THE FATAL WEAKNESS, whose title refers to Ollie’s incurable sentimentalism, is in a longish three acts and five scenes, which last at least two and a half hours. Played in its entirety, it can’t avoid falling into longeurs, with scenes that, for all the smoothness of their dialogue, are overwritten. Mr. Kelly isn’t content to make his points but insists on doing so to where garrulousness sets in, such as when Paul’s lying about his vacation goes on endlessly, or when he delivers a tall tale about how he supposedly hurt his ankle on the golf course. We know he’s a fibber, so there’s no need to gild the lying.

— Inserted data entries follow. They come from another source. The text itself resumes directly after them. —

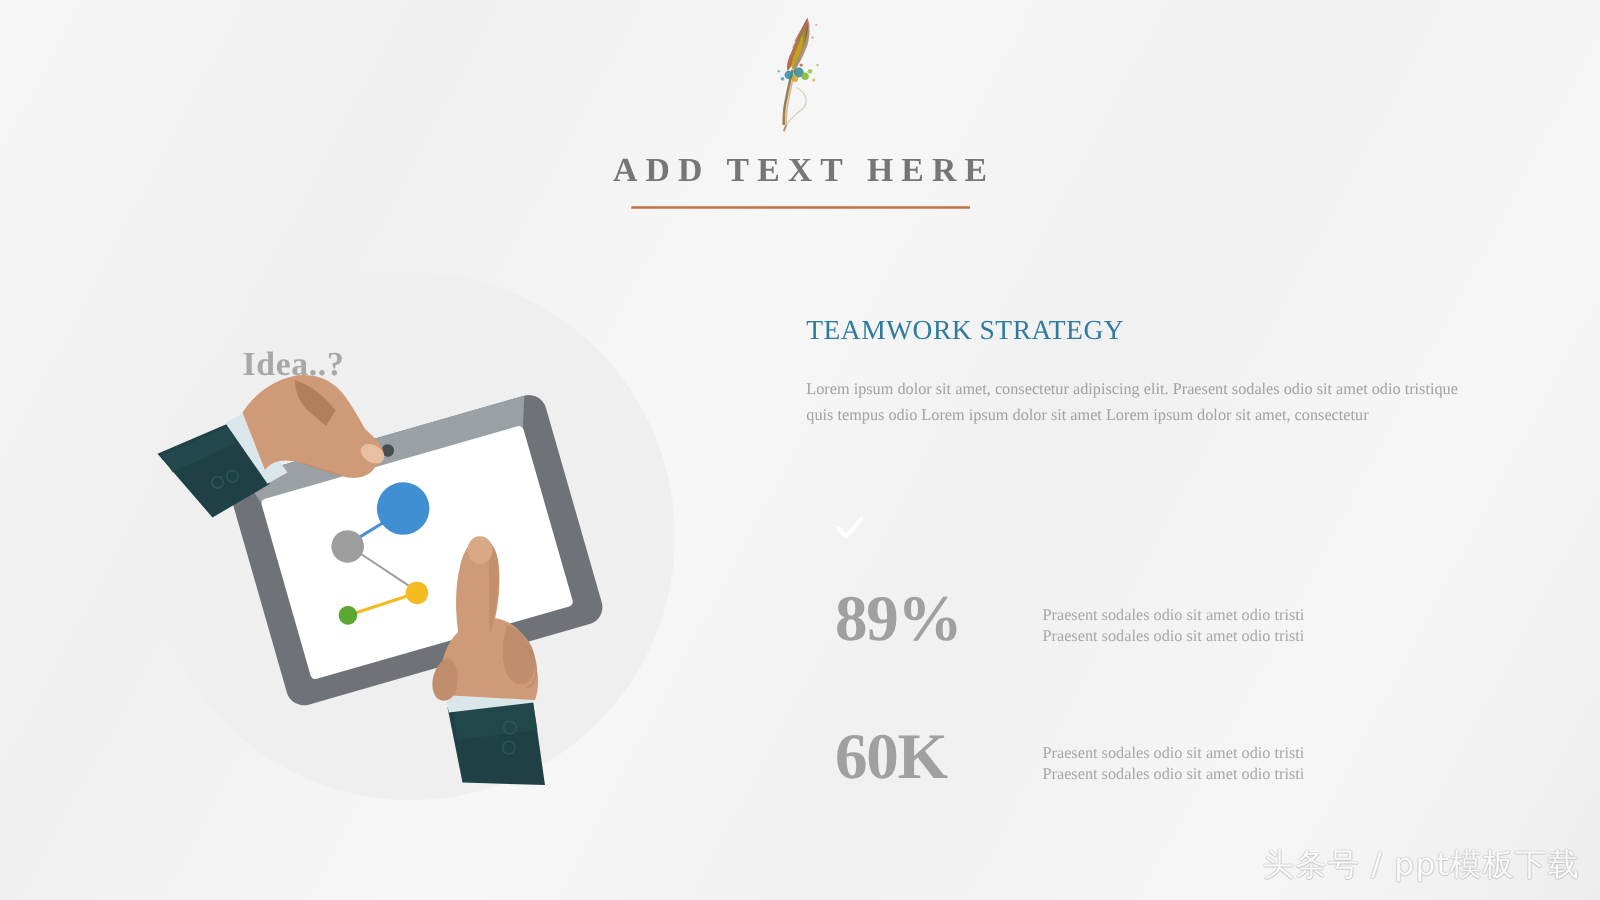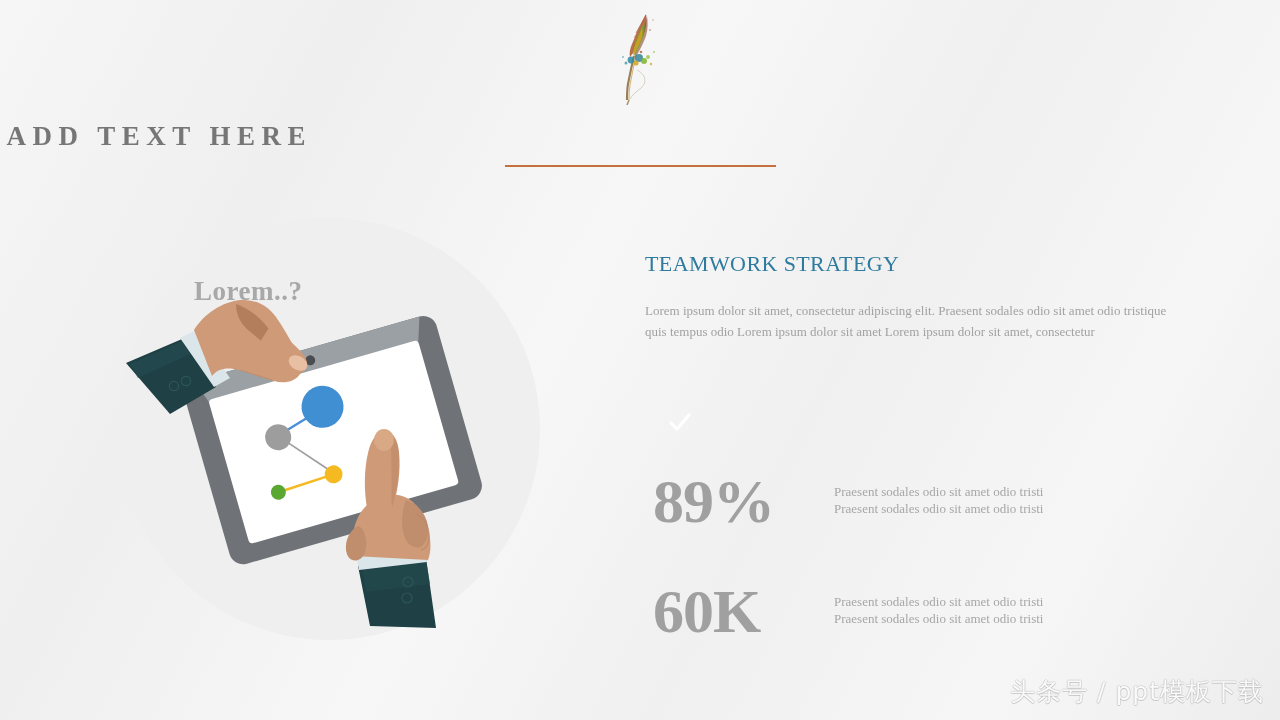--- a/index.html
+++ b/index.html
@@ -38,7 +38,7 @@
     left: 0;
     top: 8px;
     width: 1280px;
-    text-align: left;
+    text-align: center;
   }
   .quill-wrap {
     width: 60px;

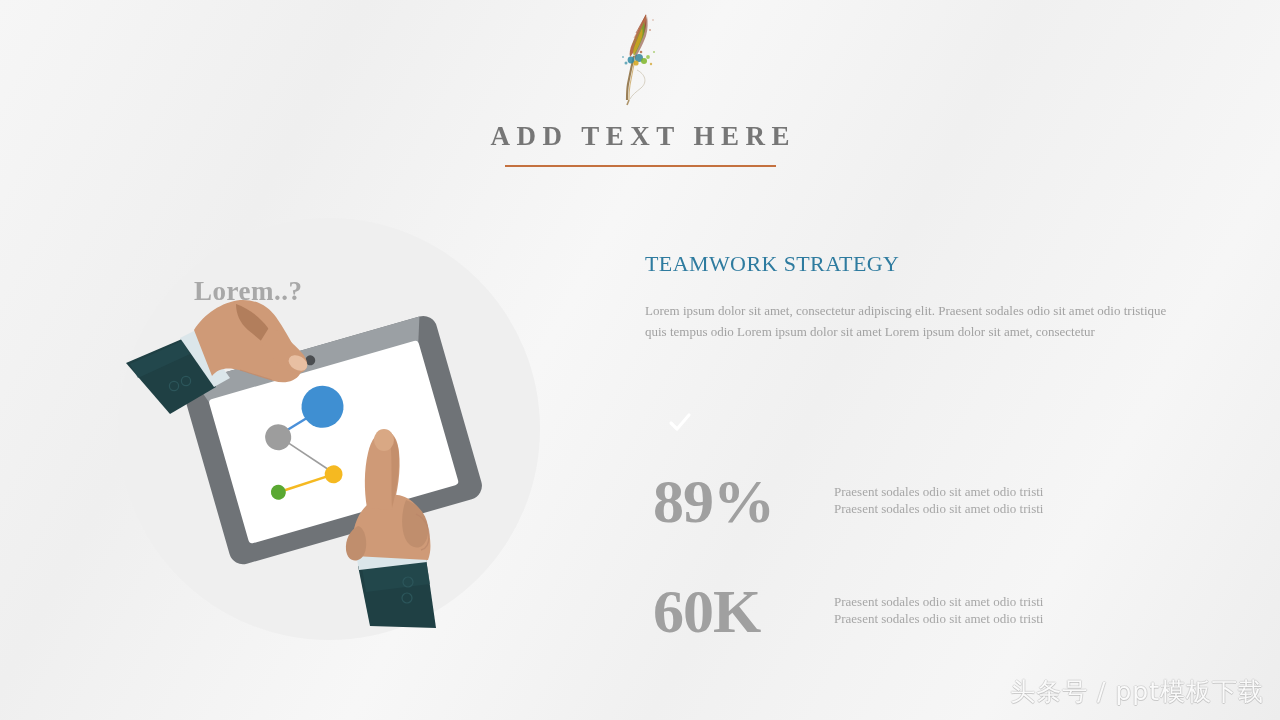--- a/index.html
+++ b/index.html
@@ -230,7 +230,7 @@
   <div class="illustration">
     <div class="illus-circle"></div>
 
-    <div class="idea-label">Lorem..?</div>
+    <div class="idea-label">Idea..?</div>
 
     <svg class="illus-svg" width="422" height="422" viewBox="0 0 422 422" xmlns="http://www.w3.org/2000/svg">
 

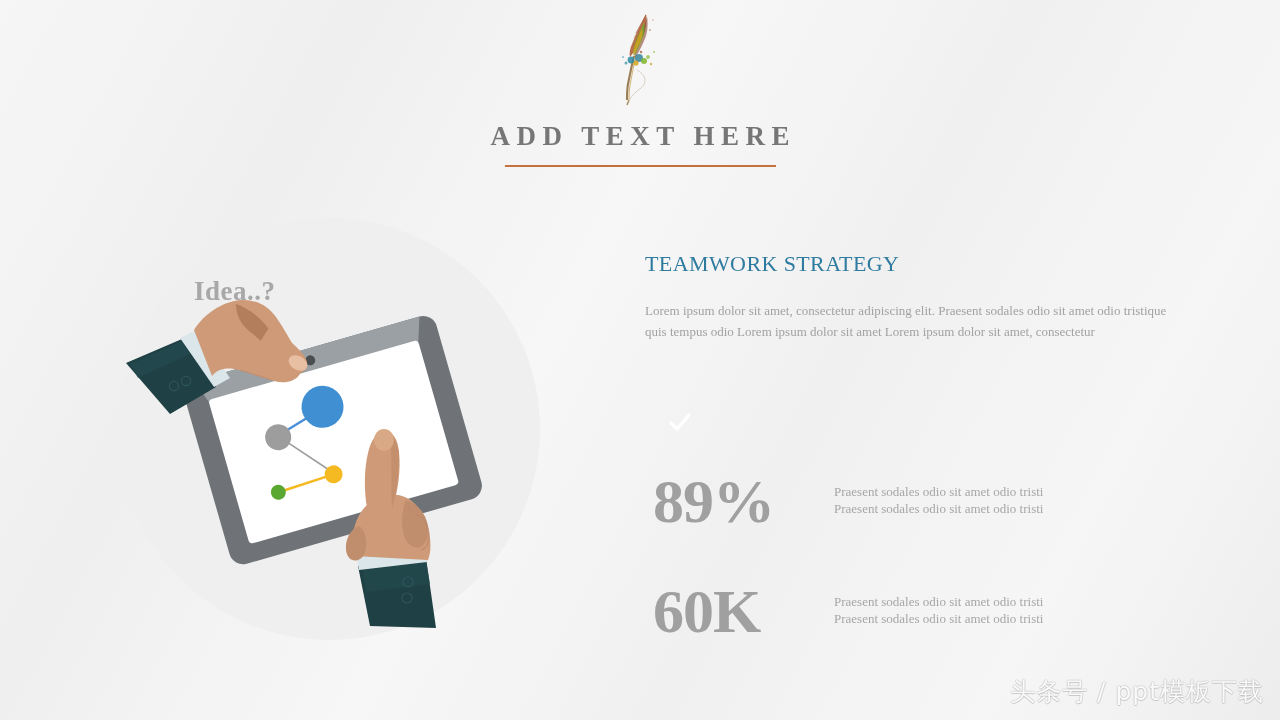--- a/index.html
+++ b/index.html
@@ -141,10 +141,10 @@
   }
   .stat-value {
     position: absolute;
-    left: 8px;
+    left: 23px;
     top: 0;
     font-family: "Liberation Serif", serif;
-    font-size: 62px;
+    font-size: 52px;
     font-weight: 700;
     color: #a0a0a0;
     line-height: 1;

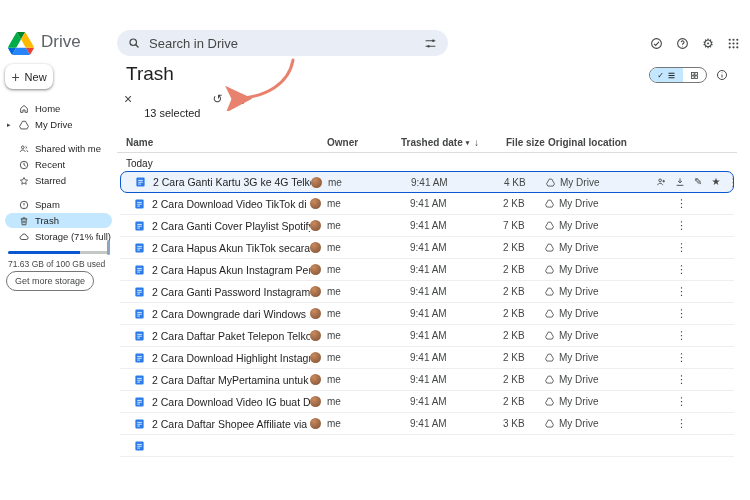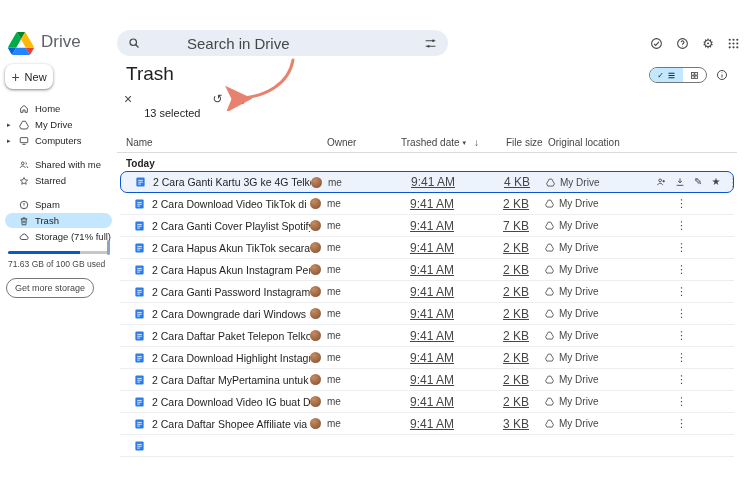--- a/index.html
+++ b/index.html
@@ -14,7 +14,7 @@
   .logo svg { width:26px; height:23px; }
   .app-name { font-size:17px; color:#5f6368; }
   .search-bar { width:331px; height:26px; background:#e9eef6; border-radius:13px; display:flex; align-items:center; padding:0 11px; gap:9px; color:#444746; }
-  .search-bar .q { flex:1; font-size:15px; color:#444746;margin-left:38px; }
+  .search-bar .q { flex:1; font-size:13px; color:#444746; }
   .header-icons { margin-left:auto; display:flex; align-items:center; gap:13px; color:#444746; }
   .hicon svg { width:13px; height:13px; }
   .gear-glyph { font-size:13px; line-height:1; }

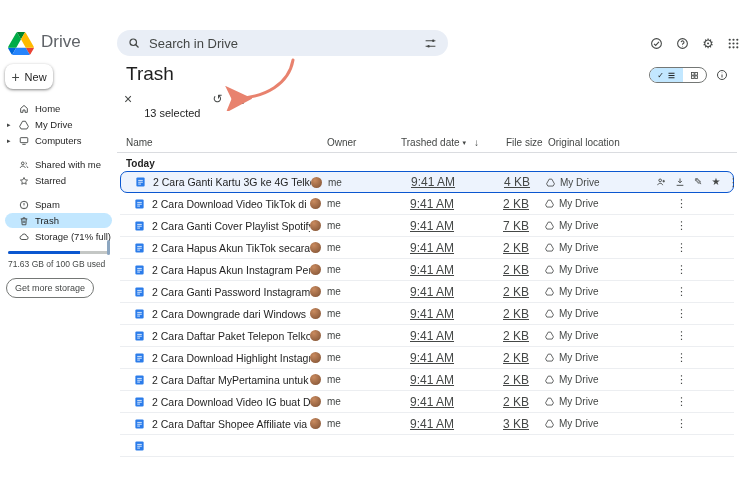--- a/index.html
+++ b/index.html
@@ -169,14 +169,6 @@
       </svg>
     <span>My Drive</span>
   </div>
-  <div class="nav-item">
-    <span class="chev">▸</span>
-    <svg viewBox="0 0 24 24" fill="none" stroke="currentColor" stroke-width="2.2">
-        <rect x="3" y="4" width="18" height="12" rx="1.5"></rect>
-        <path d="M8 20h8"></path>
-      </svg>
-    <span>Computers</span>
-  </div>
 
   <div class="nav-gap"></div>
 

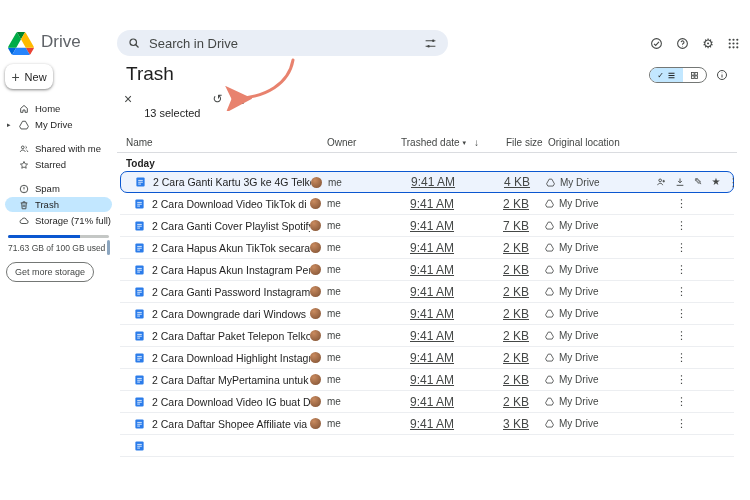--- a/index.html
+++ b/index.html
@@ -56,7 +56,7 @@
   .empty-trash { margin-left:auto; font-size:10.5px; color:#444746; }
 
   .thead { position:absolute; left:0; top:78px; width:620px; height:17px; border-bottom:1px solid #dadce0; font-size:10px; color:#444746; }
-  .thead > * { position:absolute; top:1px; }
+  .thead > * { position:absolute; top:1px;font-weight:bold; }
   .th-name { left:9px; }
   .th-owner { left:210px; }
   .th-trashed { left:284px; display:flex; gap:3px; align-items:center; }

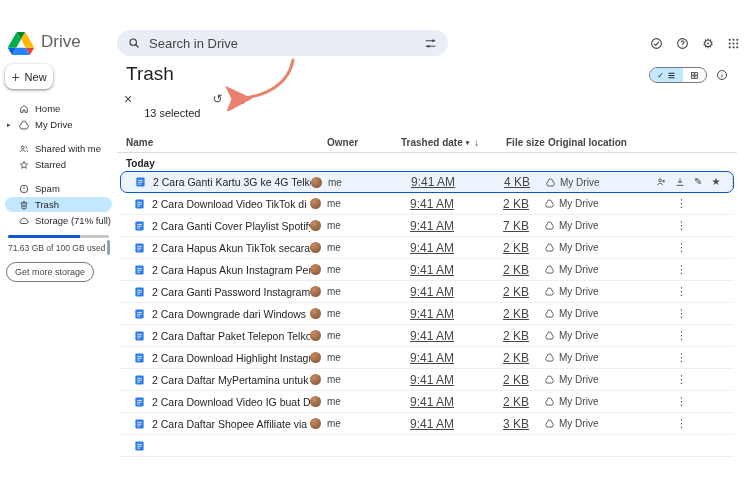--- a/index.html
+++ b/index.html
@@ -181,6 +181,13 @@
     <span>Shared with me</span>
   </div>
   <div class="nav-item">
+    <svg viewBox="0 0 24 24" fill="none" stroke="currentColor" stroke-width="2.2">
+        <circle cx="12" cy="12" r="9"></circle>
+        <path d="M12 6.5V12l3.8 2.5"></path>
+      </svg>
+    <span>Recent</span>
+  </div>
+  <div class="nav-item">
     <svg viewBox="0 0 24 24" fill="none" stroke="currentColor" stroke-width="2">
         <path d="m12 3.5 2.6 5.6 6 .7-4.5 4.1 1.2 5.9L12 16.8l-5.3 3 1.2-5.9-4.5-4.1 6-.7z"></path>
       </svg>

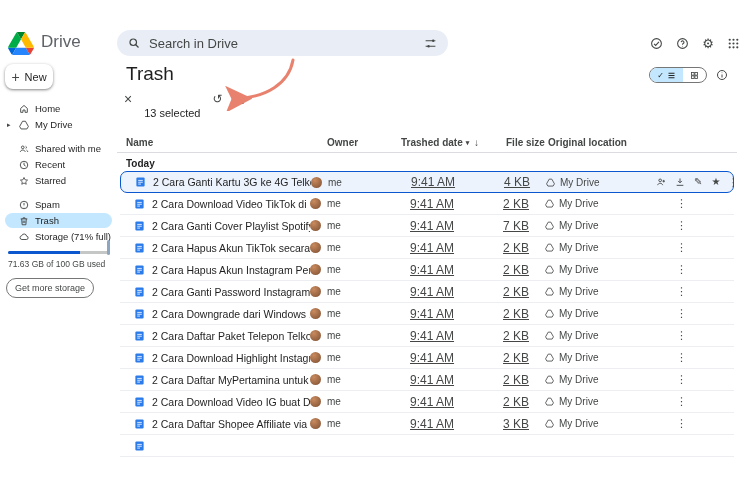--- a/index.html
+++ b/index.html
@@ -65,7 +65,7 @@
   .th-size { left:389px; }
   .th-loc { left:431px; }
 
-  .group-label { position:absolute; left:9px; top:100px; font-size:10px;font-weight:bold; }
+  .group-label { position:absolute; left:9px; top:100px; font-size:10px; }
 
   .rows { position:absolute; left:3px; top:113px; width:614px; }
   .file-row { height:22px; display:grid; grid-template-columns:18px 158px 100px 93px 42px 110px 1fr 26px; align-items:center; padding-left:14px; border-bottom:1px solid #eceef1; position:relative; }

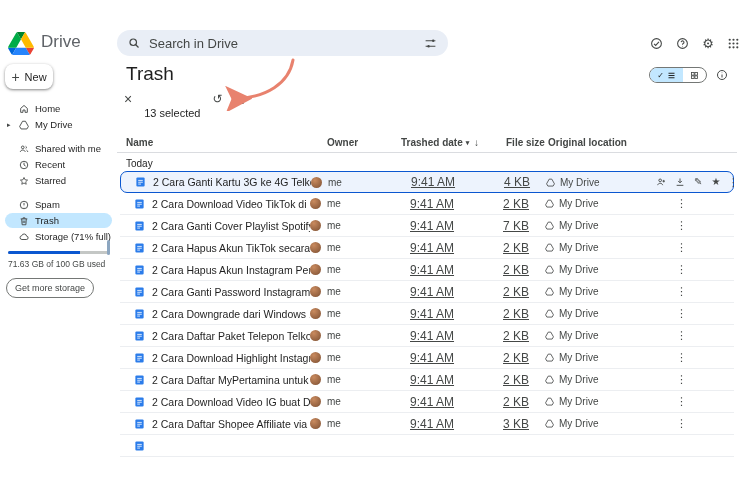--- a/index.html
+++ b/index.html
@@ -73,7 +73,7 @@
   .cell-name { font-size:10.5px; white-space:nowrap; overflow:hidden; }
   .cell-owner { display:flex; align-items:center; gap:6px; font-size:10px; color:#444746; }
   .avatar { width:11px; height:11px; border-radius:50%; background:radial-gradient(circle at 35% 30%, #c98a5e, #7c4f32); flex:none; }
-  .cell-date, .cell-size { font-size:12px; color:#444746;text-decoration:underline; }
+  .cell-date, .cell-size { font-size:10px; color:#444746; }
   .cell-loc { display:flex; align-items:center; gap:5px; font-size:10px; color:#444746; }
   .cell-loc svg { width:9px; height:9px; }
   .row-actions { display:none; align-items:center; gap:9px; color:#444746; }

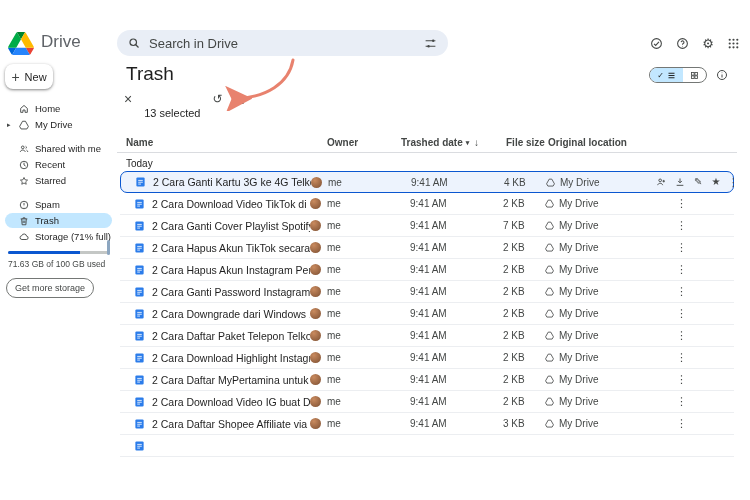--- a/index.html
+++ b/index.html
@@ -31,7 +31,7 @@
   .storage-bar { height:3px; background:#c4c7c5; border-radius:2px; margin:7px 3px 5px 3px; overflow:hidden; }
   .storage-fill { height:100%; background:#0b57d0; }
   .storage-text { font-size:8.5px; color:#444746; padding-left:3px; }
-  .storage-btn { margin:9px 0 0 1px; height:20px; width:88px; border:1px solid #747775; border-radius:10px; font-size:9px; color:#444746; }
+  .storage-btn { margin:2px 0 0 1px; height:20px; width:88px; border:1px solid #747775; border-radius:10px; font-size:9px; color:#444746; }
   .side-scroll-thumb { position:absolute; right:7px; top:182px; width:3px; height:15px; background:#8ca6c0; border-radius:2px; }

The current trend for 90-minute, intermissionless plays makes the leisurely talkativeness, and general lack of action, of plays like THE FATAL WEAKNESS seem even more egregious, although director Jesse Marchese generally does a fine job of keeping the dialogue hopping at a nice clip. George Kelly directed his own production, and the script is filled with his original stage directions, which are extremely detailed and give the reader a full picture of the proceedings. One way you can tell Mr. Marchese didn’t follow these notes slavishly is the lack of smoking (apart from a cigar Paul lights in Act 3), directions for which are scattered throughout the script, down to the disposal of “match stems” and the stubbing out of cigarettes. Much as I hate smoking myself, this apparent concession to the actors’ preferences or audience discomfort does deprive the production of a definite period touch. Watching a 1946 drawing room comedy without actors smoking cigarettes (including those in holders) is like seeing IT’S A WONDERFUL LIFE in color. It’s not a fatal weakness, but there’s something definitely off.